The Centos7 software we use is obtained from yum repositories at this site:

http://ftp.mirrorservice.org/sites/mirror.centos.org/7.4.1708/

Some etxra material is obtained from yum repositories at this site (EPEL):

ftp://ftp.mirrorservice.org/sites/download.fedora.redhat.com/pub/epel/7/x86_64/

Puppet3 and Hiera

We have a Puppet server that works in conjunction with Hiera. These programs together provide the high-level build system that completes the build. Puppet provides a declarative means to define the desired end-state of nodes, allowing modular build designs that exhibit low coupling and high coherency. A set of Puppet modules can assigned to nodes in order to build them up incrementally. A module defines requirements that have to be fulfilled by (or applied to) the node, called “resources”. There are many types of resources; the common ones are yum repositories, packages, cronjobs, filesystem mounts, and configuration files.

Hiera reduces the amount of code and promotes re-use by giving a way to define parameters (or, interchangebly, variables) that can be used during the puppet build; this is useful for making modules generic, and hence portable. Without Hiera, the alternatives would be to either hard code the definitions and use conditional logic in the modules to deal with minor variations, or to have multiple modules covering a similar area, each with slightly different settings.

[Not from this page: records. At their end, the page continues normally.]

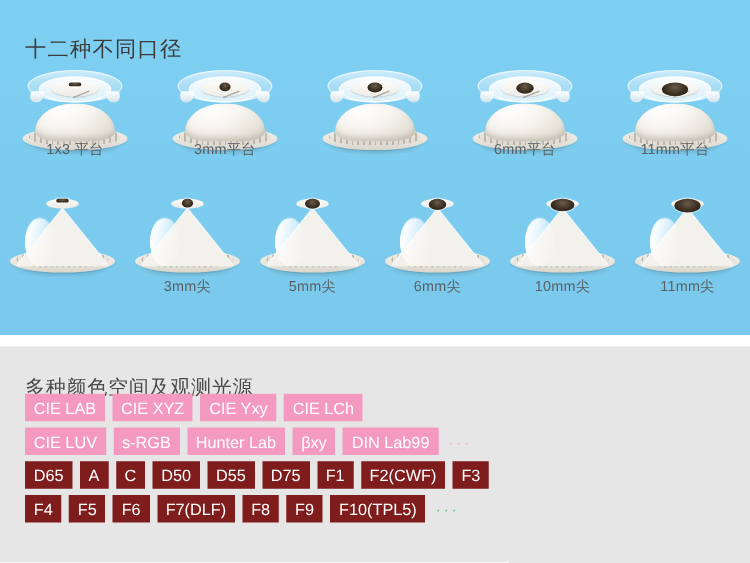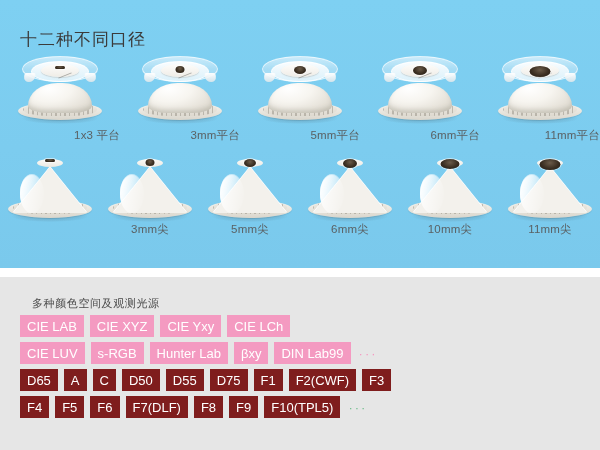--- a/index.html
+++ b/index.html
@@ -24,21 +24,21 @@
   .row-products{position:absolute;left:0;width:600px;display:flex;}
   .row-products.r1{top:52px;height:92px;}
   .row-products.r2{top:150px;height:92px;}
   .prod-cell{flex:1 1 0;position:relative;height:100%;}
 
   .prod-art{position:absolute;left:50%;transform:translateX(-50%);top:0;}
   .prod-label{
     position:absolute;left:0;width:100%;text-align:center;
     font-size:11.5px;color:#5a6164;letter-spacing:.2px;
   }
-  .row-products.r1 .prod-label{top:76px;text-align:right;}
+  .row-products.r1 .prod-label{top:60px;}
   .row-products.r2 .prod-label{top:72px;}
 
   
   .art{position:relative;width:92px;height:74px;}
 
   
   .art .shadow{
     position:absolute;left:8px;bottom:2px;width:76px;height:11px;border-radius:50%;
     background:radial-gradient(ellipse at 50% 50%, rgba(80,110,125,.30) 0%, rgba(80,110,125,.12) 55%, rgba(80,110,125,0) 72%);
   }
@@ -123,22 +123,22 @@
     position:absolute;top:23px;left:44px;width:14px;height:1px;
     background:rgba(140,140,135,.7);transform:rotate(-22deg);
   }
 
   
   .panel-gray{
     position:absolute;left:0;top:277px;width:600px;height:173px;
     background:#e6e6e6;
   }
   .panel-title-gray{
-    position:absolute;left:32px;top:10px;
-    font-size:11px;letter-spacing:.6px;color:#4a4a4a;font-weight:400;
+    position:absolute;left:20px;top:10px;
+    font-size:16px;letter-spacing:.6px;color:#4a4a4a;font-weight:400;
   }
   .tag-rows{position:absolute;left:20px;top:38px;width:565px;}
   .tag-row{display:flex;align-items:center;gap:6px;margin-bottom:5px;height:22px;}
   .tag{
     display:inline-flex;align-items:center;justify-content:center;
     height:22px;padding:0 7px;box-sizing:border-box;
     color:#ffffff;font-size:13px;line-height:1;white-space:nowrap;
   }
   .tag.pink{background:#f49ac1;}
   .tag.green{background:#7f1d1d;}
@@ -195,21 +195,20 @@
             <div class="flute"></div>
             <div class="body body-platform"></div>
             <div class="disc"></div>
             <div class="disc2"></div>
             <div class="plat"></div>
             <div class="clip l"></div>
             <div class="clip r"></div>
             <div class="tick"></div>
             <div class="hole" style="width: 12px; height: 8px; border-radius: 50%; top: 14px;"></div>
           </div>
-          <div class="prod-label">5mm平台</div>
         </div>
         <div class="prod-cell">
           <div class="art prod-art">
             <div class="shadow"></div>
             <div class="flange"></div>
             <div class="flute"></div>
             <div class="body body-platform"></div>
             <div class="disc"></div>
             <div class="disc2"></div>
             <div class="plat"></div>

Either alternative increases complexity.

Aside: There is a debate about what belongs in Puppet and what belongs in Hiera. In my simplistic view, Hiera should contain only what is desired to make the modules portable. The rest should be in Puppet.

So, Puppet modules can contain parameters that will be resolved by Hiera when the node is built. Hiera looks them up in a user-defined hierarchical database. Hence general, default settings can be generally applied to some nodes, while more specific settings can be defined where specificity is needed for a particular node. For example, I can override a nodetype parameter with a node specific parameter for one particular node, if I wanted to change this node alone, while leaving all the other ones to use more general nodetype values. Thus I can control many node-specific properties of the module without changing the module itself; the module remains general, i.e. portable.

At a high level, at our site, the build of our Centos7 workernodes is defined in Hiera in a “nodetype” file, which contains yaml code. A nodetype yaml file is illustrated below (with much code omitted, related to security, firewall details, ssh keys, ganglia checks and so forth.) The hardware of a node is represented in the name, i.e. this type of node uses the L5420 processor, which has 2 cpus and 8 hyper-threads (4 cores.)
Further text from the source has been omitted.